=== Given entries ===

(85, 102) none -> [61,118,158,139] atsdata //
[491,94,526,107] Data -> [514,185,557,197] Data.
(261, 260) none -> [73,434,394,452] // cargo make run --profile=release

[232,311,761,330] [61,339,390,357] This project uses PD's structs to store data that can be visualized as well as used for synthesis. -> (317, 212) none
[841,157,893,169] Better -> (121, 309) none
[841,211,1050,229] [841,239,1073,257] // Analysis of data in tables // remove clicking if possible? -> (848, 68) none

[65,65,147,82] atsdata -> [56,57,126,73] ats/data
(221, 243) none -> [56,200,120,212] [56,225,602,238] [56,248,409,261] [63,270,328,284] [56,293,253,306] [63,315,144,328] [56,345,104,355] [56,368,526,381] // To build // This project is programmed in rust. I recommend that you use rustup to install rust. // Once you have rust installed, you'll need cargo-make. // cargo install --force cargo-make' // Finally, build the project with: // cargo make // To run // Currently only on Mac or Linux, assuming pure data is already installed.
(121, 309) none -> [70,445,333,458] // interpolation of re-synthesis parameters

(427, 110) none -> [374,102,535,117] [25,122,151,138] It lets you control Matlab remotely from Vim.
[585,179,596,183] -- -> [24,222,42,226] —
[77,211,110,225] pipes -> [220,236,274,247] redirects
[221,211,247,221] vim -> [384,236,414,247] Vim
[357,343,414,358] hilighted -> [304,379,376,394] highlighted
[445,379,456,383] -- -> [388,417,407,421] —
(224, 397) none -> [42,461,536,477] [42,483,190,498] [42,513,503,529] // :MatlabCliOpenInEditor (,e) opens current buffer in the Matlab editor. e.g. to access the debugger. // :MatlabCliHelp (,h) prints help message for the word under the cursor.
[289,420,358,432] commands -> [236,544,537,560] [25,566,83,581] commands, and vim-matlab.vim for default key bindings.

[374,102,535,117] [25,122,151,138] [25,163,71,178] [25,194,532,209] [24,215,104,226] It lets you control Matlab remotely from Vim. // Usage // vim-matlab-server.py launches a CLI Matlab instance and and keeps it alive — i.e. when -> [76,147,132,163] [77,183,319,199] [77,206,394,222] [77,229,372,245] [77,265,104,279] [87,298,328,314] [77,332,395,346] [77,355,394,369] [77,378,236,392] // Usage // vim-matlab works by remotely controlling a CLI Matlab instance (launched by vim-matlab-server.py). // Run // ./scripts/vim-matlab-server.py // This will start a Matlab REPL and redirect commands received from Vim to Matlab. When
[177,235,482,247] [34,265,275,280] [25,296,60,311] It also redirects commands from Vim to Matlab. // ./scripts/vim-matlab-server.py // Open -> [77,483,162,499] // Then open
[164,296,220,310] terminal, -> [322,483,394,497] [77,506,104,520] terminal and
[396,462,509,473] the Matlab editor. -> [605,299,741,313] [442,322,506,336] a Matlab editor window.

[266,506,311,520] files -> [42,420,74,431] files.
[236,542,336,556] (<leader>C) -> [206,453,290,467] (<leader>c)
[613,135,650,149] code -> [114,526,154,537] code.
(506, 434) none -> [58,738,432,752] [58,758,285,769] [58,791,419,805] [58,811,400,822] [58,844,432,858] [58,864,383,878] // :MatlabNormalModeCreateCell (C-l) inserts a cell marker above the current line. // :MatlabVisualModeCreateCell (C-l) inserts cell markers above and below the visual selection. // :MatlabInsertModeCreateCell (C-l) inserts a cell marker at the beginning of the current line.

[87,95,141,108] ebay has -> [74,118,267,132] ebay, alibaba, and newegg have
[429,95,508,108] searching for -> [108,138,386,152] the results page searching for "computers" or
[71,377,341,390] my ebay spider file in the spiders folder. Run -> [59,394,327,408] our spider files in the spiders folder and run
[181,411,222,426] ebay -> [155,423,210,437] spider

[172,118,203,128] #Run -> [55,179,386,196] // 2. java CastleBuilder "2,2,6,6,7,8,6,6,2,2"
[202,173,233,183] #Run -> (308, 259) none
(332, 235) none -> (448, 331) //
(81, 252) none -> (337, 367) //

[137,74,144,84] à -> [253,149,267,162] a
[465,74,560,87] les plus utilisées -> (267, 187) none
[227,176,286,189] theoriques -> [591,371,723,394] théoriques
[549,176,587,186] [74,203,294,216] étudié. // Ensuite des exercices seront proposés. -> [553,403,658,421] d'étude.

===

Your answer must be the full set of entries, copied exactly.

(85, 102) none -> [61,118,158,139] atsdata //
[491,94,526,107] Data -> [514,185,557,197] Data.
(261, 260) none -> [73,434,394,452] // cargo make run --profile=release

[232,311,761,330] [61,339,390,357] This project uses PD's structs to store data that can be visualized as well as used for synthesis. -> (317, 212) none
[841,157,893,169] Better -> (121, 309) none
[841,211,1050,229] [841,239,1073,257] // Analysis of data in tables // remove clicking if possible? -> (848, 68) none

[65,65,147,82] atsdata -> [56,57,126,73] ats/data
(221, 243) none -> [56,200,120,212] [56,225,602,238] [56,248,409,261] [63,270,328,284] [56,293,253,306] [63,315,144,328] [56,345,104,355] [56,368,526,381] // To build // This project is programmed in rust. I recommend that you use rustup to install rust. // Once you have rust installed, you'll need cargo-make. // cargo install --force cargo-make' // Finally, build the project with: // cargo make // To run // Currently only on Mac or Linux, assuming pure data is already installed.
(121, 309) none -> [70,445,333,458] // interpolation of re-synthesis parameters

(427, 110) none -> [374,102,535,117] [25,122,151,138] It lets you control Matlab remotely from Vim.
[585,179,596,183] -- -> [24,222,42,226] —
[77,211,110,225] pipes -> [220,236,274,247] redirects
[221,211,247,221] vim -> [384,236,414,247] Vim
[357,343,414,358] hilighted -> [304,379,376,394] highlighted
[445,379,456,383] -- -> [388,417,407,421] —
(224, 397) none -> [42,461,536,477] [42,483,190,498] [42,513,503,529] // :MatlabCliOpenInEditor (,e) opens current buffer in the Matlab editor. e.g. to access the debugger. // :MatlabCliHelp (,h) prints help message for the word under the cursor.
[289,420,358,432] commands -> [236,544,537,560] [25,566,83,581] commands, and vim-matlab.vim for default key bindings.

[374,102,535,117] [25,122,151,138] [25,163,71,178] [25,194,532,209] [24,215,104,226] It lets you control Matlab remotely from Vim. // Usage // vim-matlab-server.py launches a CLI Matlab instance and and keeps it alive — i.e. when -> [76,147,132,163] [77,183,319,199] [77,206,394,222] [77,229,372,245] [77,265,104,279] [87,298,328,314] [77,332,395,346] [77,355,394,369] [77,378,236,392] // Usage // vim-matlab works by remotely controlling a CLI Matlab instance (launched by vim-matlab-server.py). // Run // ./scripts/vim-matlab-server.py // This will start a Matlab REPL and redirect commands received from Vim to Matlab. When
[177,235,482,247] [34,265,275,280] [25,296,60,311] It also redirects commands from Vim to Matlab. // ./scripts/vim-matlab-server.py // Open -> [77,483,162,499] // Then open
[164,296,220,310] terminal, -> [322,483,394,497] [77,506,104,520] terminal and
[396,462,509,473] the Matlab editor. -> [605,299,741,313] [442,322,506,336] a Matlab editor window.

[266,506,311,520] files -> [42,420,74,431] files.
[236,542,336,556] (<leader>C) -> [206,453,290,467] (<leader>c)
[613,135,650,149] code -> [114,526,154,537] code.
(506, 434) none -> [58,738,432,752] [58,758,285,769] [58,791,419,805] [58,811,400,822] [58,844,432,858] [58,864,383,878] // :MatlabNormalModeCreateCell (C-l) inserts a cell marker above the current line. // :MatlabVisualModeCreateCell (C-l) inserts cell markers above and below the visual selection. // :MatlabInsertModeCreateCell (C-l) inserts a cell marker at the beginning of the current line.

[87,95,141,108] ebay has -> [74,118,267,132] ebay, alibaba, and newegg have
[429,95,508,108] searching for -> [108,138,386,152] the results page searching for "computers" or
[71,377,341,390] my ebay spider file in the spiders folder. Run -> [59,394,327,408] our spider files in the spiders folder and run
[181,411,222,426] ebay -> [155,423,210,437] spider

[172,118,203,128] #Run -> [55,179,386,196] // 2. java CastleBuilder "2,2,6,6,7,8,6,6,2,2"
[202,173,233,183] #Run -> (308, 259) none
(332, 235) none -> (448, 331) //
(81, 252) none -> (337, 367) //

[137,74,144,84] à -> [253,149,267,162] a
[465,74,560,87] les plus utilisées -> (267, 187) none
[227,176,286,189] theoriques -> [591,371,723,394] théoriques
[549,176,587,186] [74,203,294,216] étudié. // Ensuite des exercices seront proposés. -> [553,403,658,421] d'étude.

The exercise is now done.